● Exercise goal:
Every line below that includes the word "using" needs to be copied.

(Records supplied begins)

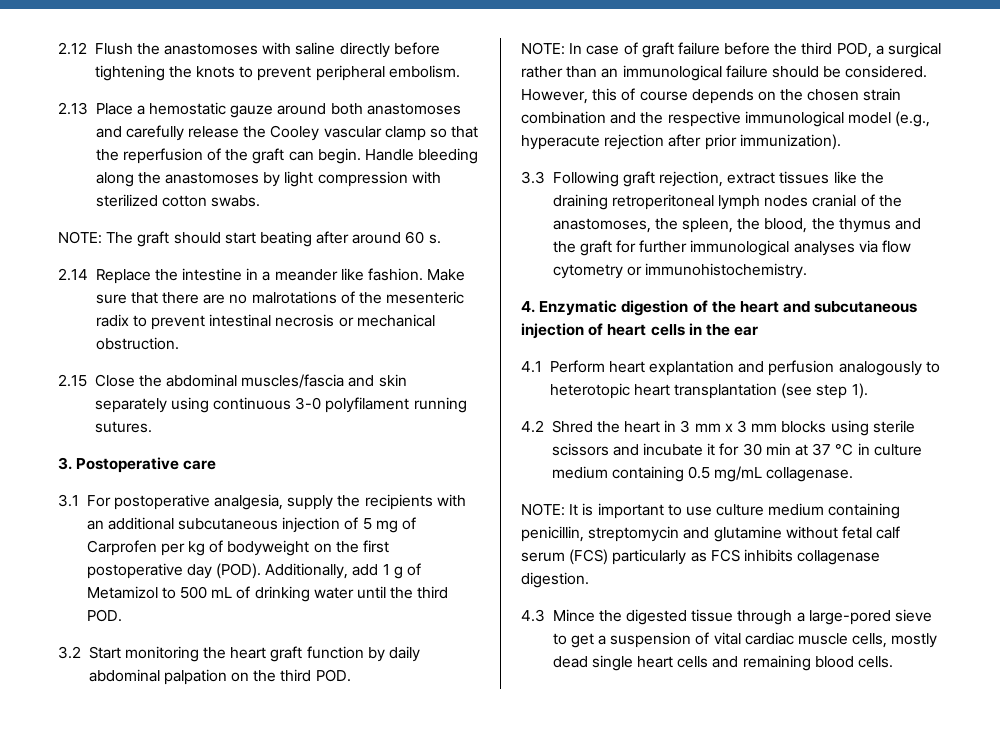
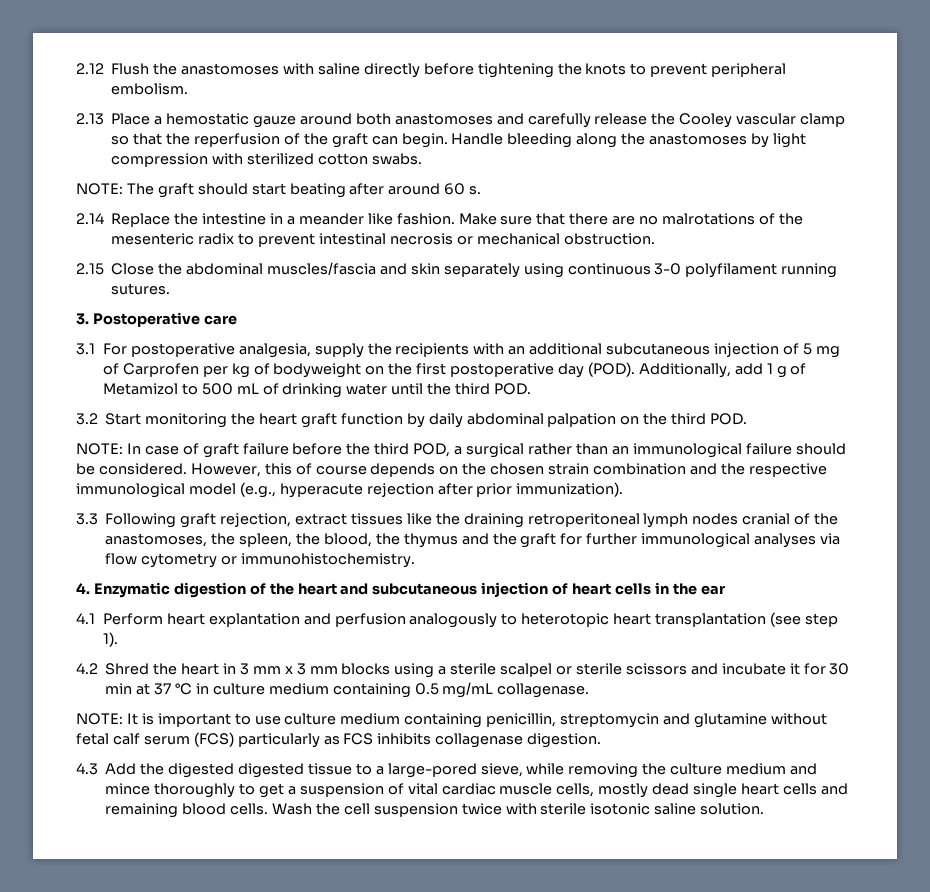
- 4.2 Shred the heart in 3 mm x 3 mm blocks using sterile scissors and incubate it for 30 min at 37 °C in culture medium containing 0.5 mg/mL collagenase.
+ 4.2 Shred the heart in 3 mm x 3 mm blocks using a sterile scalpel or sterile scissors and incubate it for 30 min at 37 °C in culture medium containing 0.5 mg/mL collagenase.
- 4.3 Mince the digested tissue through a large-pored sieve to get a suspension of vital cardiac muscle cells, mostly dead single heart cells and remaining blood cells.
+ 4.3 Add the digested digested tissue to a large-pored sieve, while removing the culture medium and mince thoroughly to get a suspension of vital cardiac muscle cells, mostly dead single heart cells and remaining blood cells.
+ Wash the cell suspension twice with sterile isotonic saline solution.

(Records supplied ends)

● Answer to this exercise:
- 4.2 Shred the heart in 3 mm x 3 mm blocks using sterile scissors and incubate it for 30 min at 37 °C in culture medium containing 0.5 mg/mL collagenase.
+ 4.2 Shred the heart in 3 mm x 3 mm blocks using a sterile scalpel or sterile scissors and incubate it for 30 min at 37 °C in culture medium containing 0.5 mg/mL collagenase.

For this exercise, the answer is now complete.